Experimental results demonstrated that, compared with other image generation models, the proposed method achieved clear advantages in multiple key metrics: LPIPS (0.244), FID (95.57), PSNR (16.38). In terms of visual quality, the method accurately simulated texture characteristics of diverse Cantonese embroidery stitching techniques and their natural arrangements in compositions, while preserving input structural features and color distributions. The framework also exhibited strong generalization ability across multiple semantic categories, offering a new technical pathway for the digital preservation and innovative application of traditional Cantonese embroidery craftsmanship. Moreover, the approach can be extended to other embroidery varieties.

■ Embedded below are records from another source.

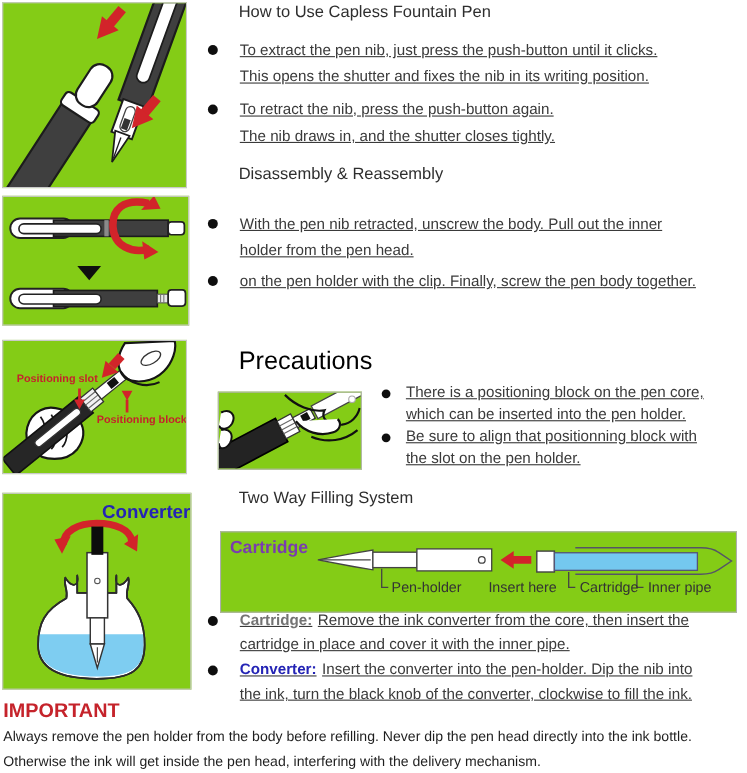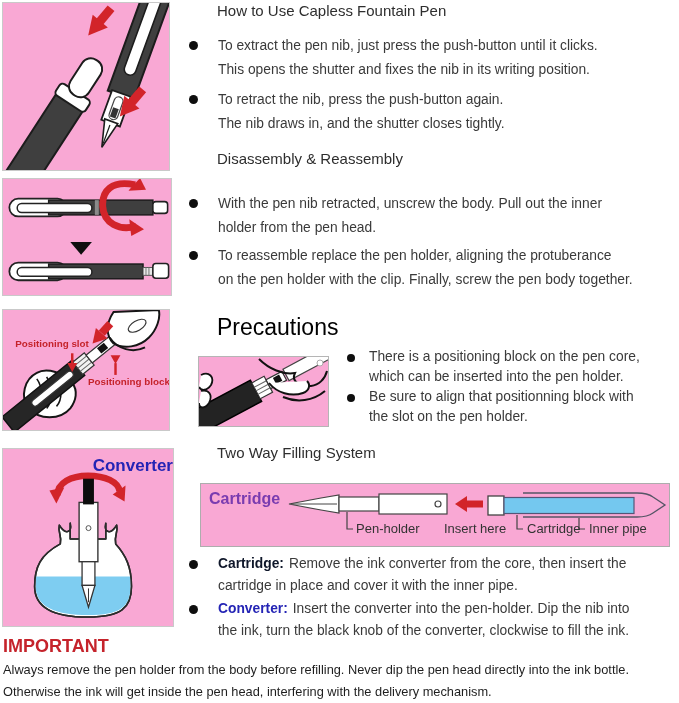--- a/index.html
+++ b/index.html
@@ -12,7 +12,7 @@
   .h3 { font-size:23px; color:#000000; }
   .dot { position:absolute; width:9px; height:9px; border-radius:50%; background:#0e0e0e; }
   .dot.sm { width:8px; height:8px; }
-  .btext { position:absolute; color:#3a3a3a; font-size:13.8px; }
+  .btext { position:absolute; color:#3a3a3a; font-size:13.8px;text-decoration:underline; }
   .ln { white-space:nowrap; }
   .b-main .ln { line-height:24px; }
   .b-prec .ln { line-height:20px; }

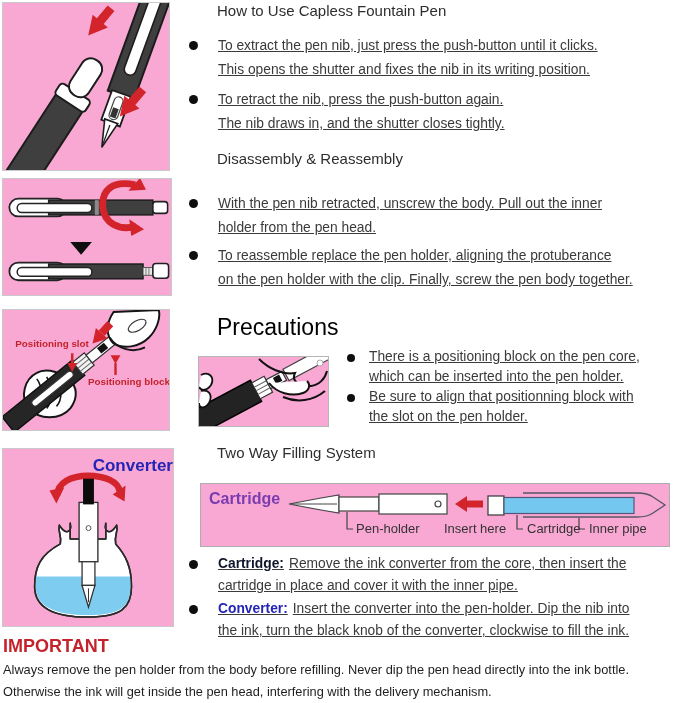--- a/index.html
+++ b/index.html
@@ -159,7 +159,6 @@
 
   <span class="dot" style="left:189px; top:251px;"></span>
   <div class="btext b-main" style="left:218px; top:244px;">
-    <div class="ln">To reassemble replace the pen holder, aligning the protuberance</div>
     <div class="ln">on the pen holder with the clip. Finally, screw the pen body together.</div>
   </div>
 

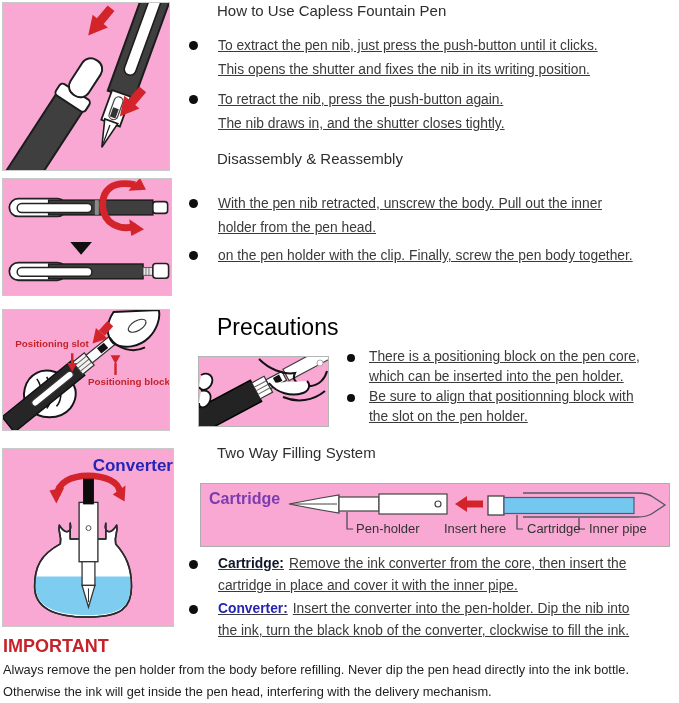--- a/index.html
+++ b/index.html
@@ -5,7 +5,7 @@
   html,body { margin:0; padding:0; background:#fff; }
   .page { position:relative; width:679px; height:703px; background:#ffffff;
           font-family:"Liberation Sans", sans-serif; overflow:hidden; }
-  .figbox { position:absolute; border:1px solid #c9c9c9; background:#f9a8d4; box-sizing:border-box; overflow:hidden; }
+  .figbox { position:absolute; border:1px solid #c9c9c9; background:#84cc16; box-sizing:border-box; overflow:hidden; }
   .figbox svg { display:block; width:100%; height:100%; }
   .h { position:absolute; color:#2e2e2e; white-space:nowrap; }
   .h1,.h2,.h4 { font-size:15px; }

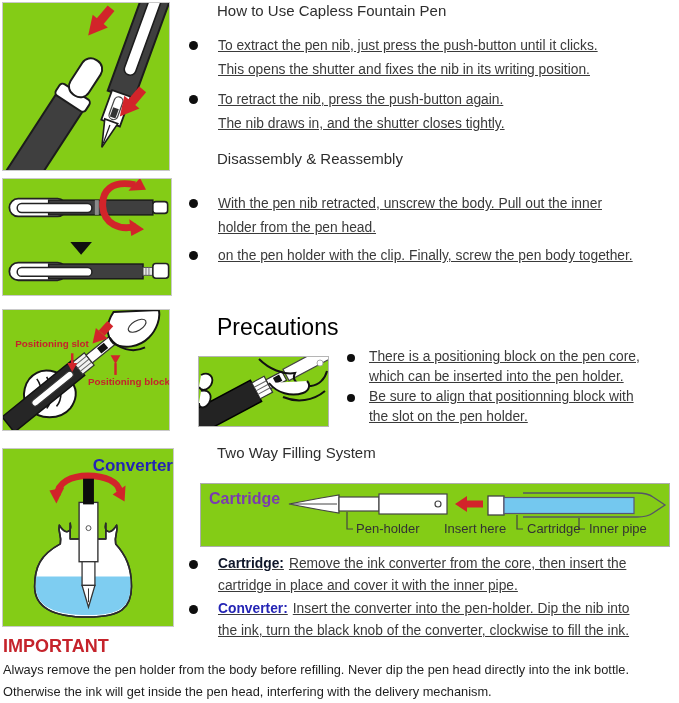--- a/index.html
+++ b/index.html
@@ -198,7 +198,7 @@
 
   <div class="h h4" style="left:217px; top:444px;">Two Way Filling System</div>
 
-  <div class="figbox" style="left:200px; top:483px; width:470px; height:64px; border-color:#adadad;">
+  <div class="figbox" style="left:200px; top:483px; width:470px; height:74px; border-color:#adadad;">
     <div class="tw-caption">Cartridge</div>
     <svg viewBox="0 0 468 62">
       <polygon points="88,20 120,14 138,11 138,29 120,26" fill="#fff" stroke="#444" stroke-width="1.2"></polygon>

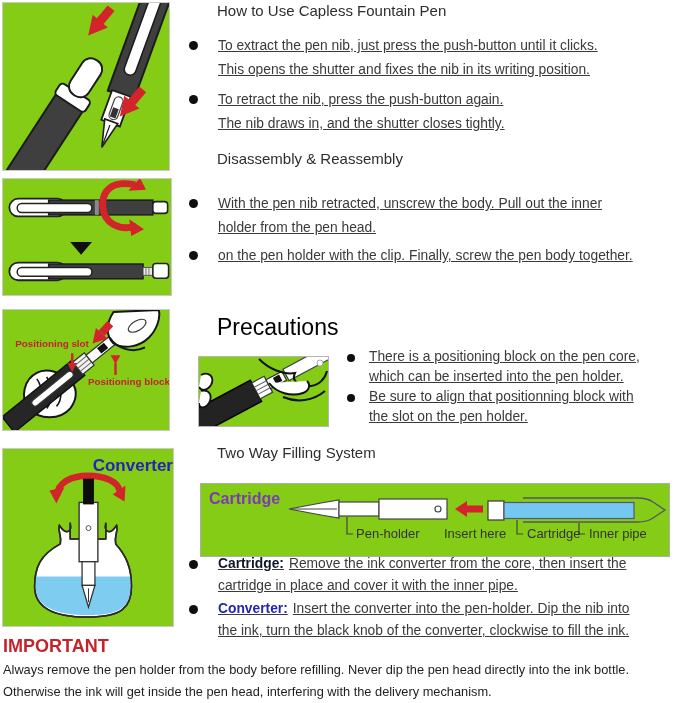--- a/index.html
+++ b/index.html
@@ -18,7 +18,7 @@
   .b-prec .ln { line-height:20px; }
   .b-tw .ln { line-height:22px; }
   .lead { font-weight:bold; margin-right:5px; }
-  .lead-purple { color:#0f172a; }
+  .lead-purple { color:#737373; }
   .lead-blue { color:#2424b5; }
   .imp-title { position:absolute; font-weight:bold; color:#c5232b; font-size:18px; white-space:nowrap; }
   .imp-line { position:absolute; color:#1e1e1e; font-size:12.8px; white-space:nowrap; }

Nonetheless, areas for improvement remain. First, this study is inherently constrained by its dataset. The distribution of 494 images across 45 subcategories yields low sample counts for some classes. This may result in the model’s poor simulation performance for classes with low sample counts and may lead to overfitting to specific samples. Second, this study was conducted exclusively on a private dataset. While it provides a high-quality collection, the singular source inevitably reflects the specific preferences and styles of the original collectors and creators. It may not comprehensively represent the full diversity of Cantonese embroidery. Therefore, a key future direction is to compile a more extensive and varied dataset, encompassing a wider range of styles, periods, and artisans, to train and evaluate a model that is more universally representative.

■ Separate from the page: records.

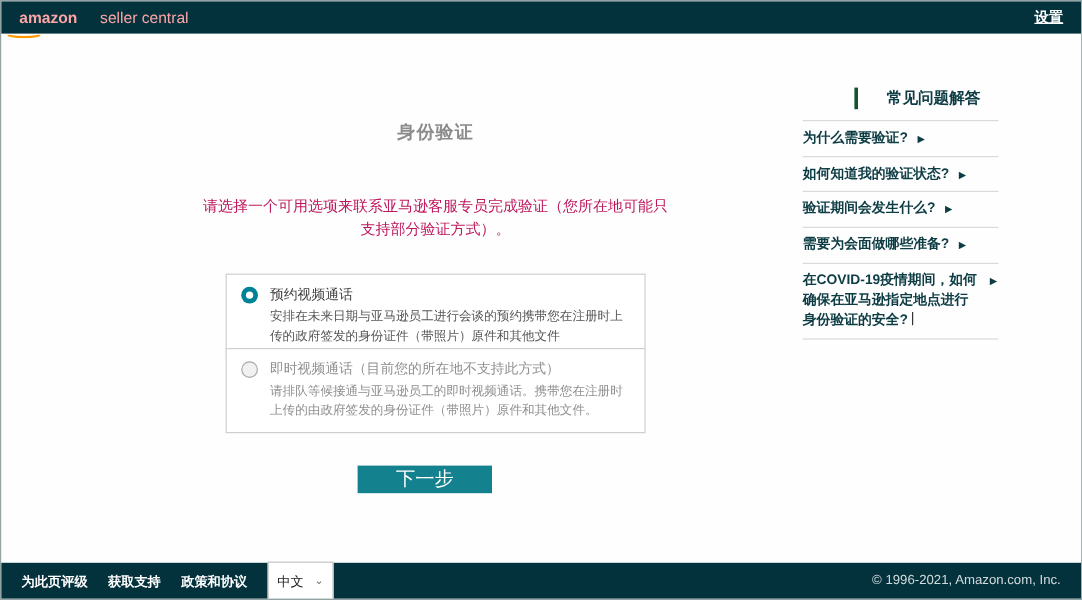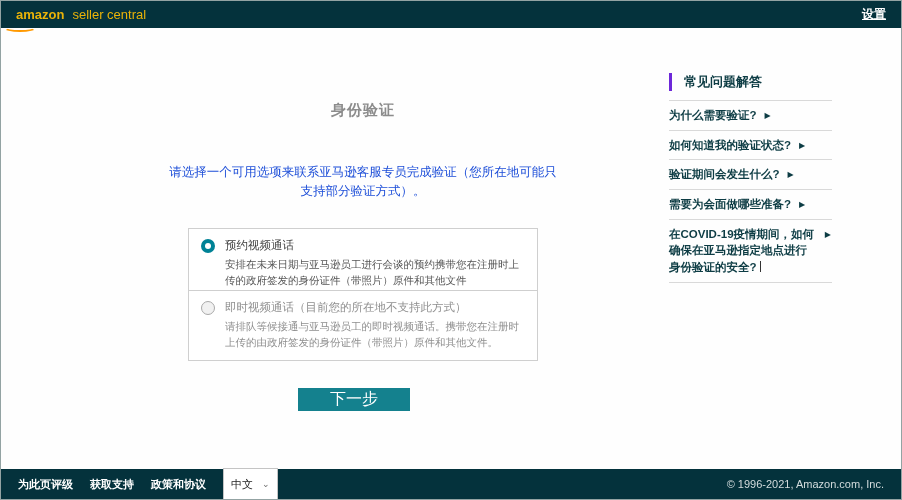--- a/index.html
+++ b/index.html
@@ -29,8 +29,8 @@
   .logo {
     display: flex;
     align-items: baseline;
-    gap: 8px;
-    color: #eab308;
+    gap: 19px;
+    color: #fca5a5;
     font-size: 13px;
     cursor: pointer;
   }

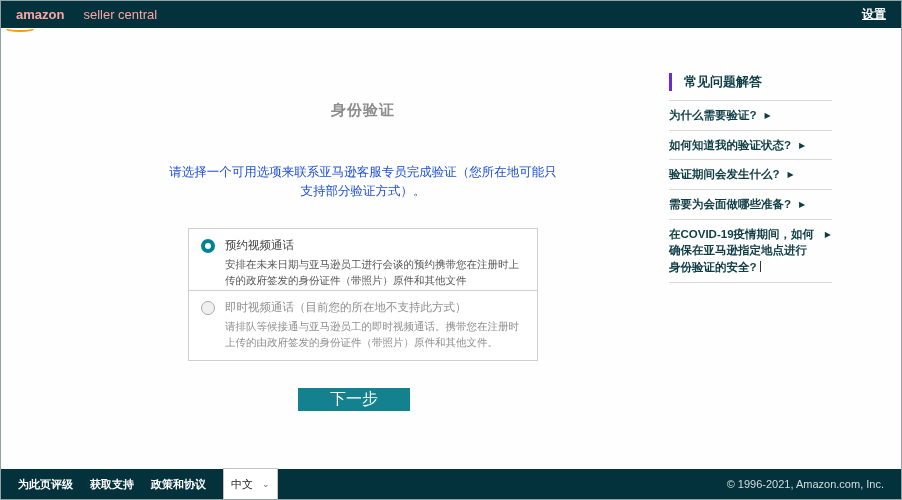--- a/index.html
+++ b/index.html
@@ -142,9 +142,10 @@
     font-size: 13px;
     font-weight: bold;
     color: #0d3c44;
-    border-left: 3px solid #6d28d9;
-    padding-left: 12px;
+    border-left: 3px solid #14532d;
+    padding-left: 24px;
     margin-bottom: 9px;
+    margin-left: 43px;
   }
   .faq-item {
     display: flex;

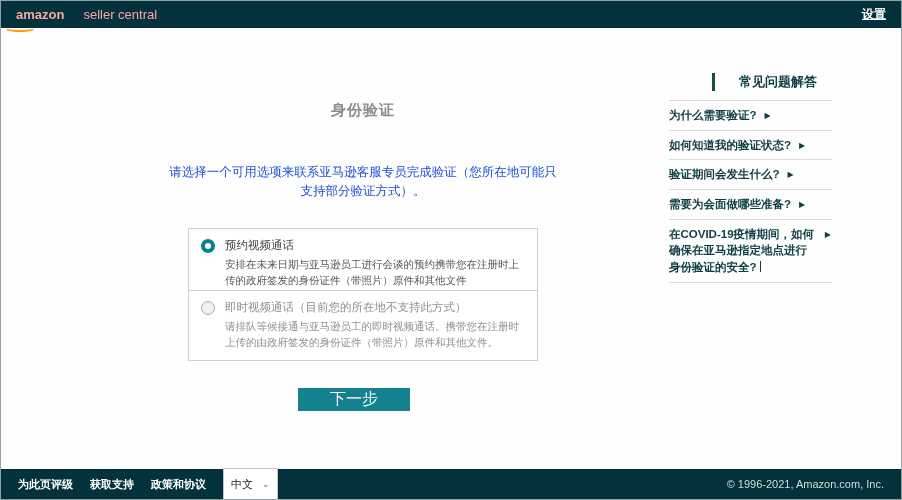--- a/index.html
+++ b/index.html
@@ -77,7 +77,7 @@
     text-align: center;
     font-size: 12.5px;
     line-height: 1.55;
-    color: #1d4ed8;
+    color: #be185d;
   }
   .option-card {
     position: absolute;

Beyond these fundamental limitations, technical aspects of the methodology also present clear avenues for enhancement. These include enhancing simulation accuracy for special stitching techniques, optimizing computational efficiency for large-scale patterns, and addressing the limitation of relying solely on basic diffusion models without exploring advanced variants such as Flux. Future research will focus on lightweight model design, improving the precision of complex stitch simulations, and investigating Flux diffusion models for more refined embroidery texture reproduction.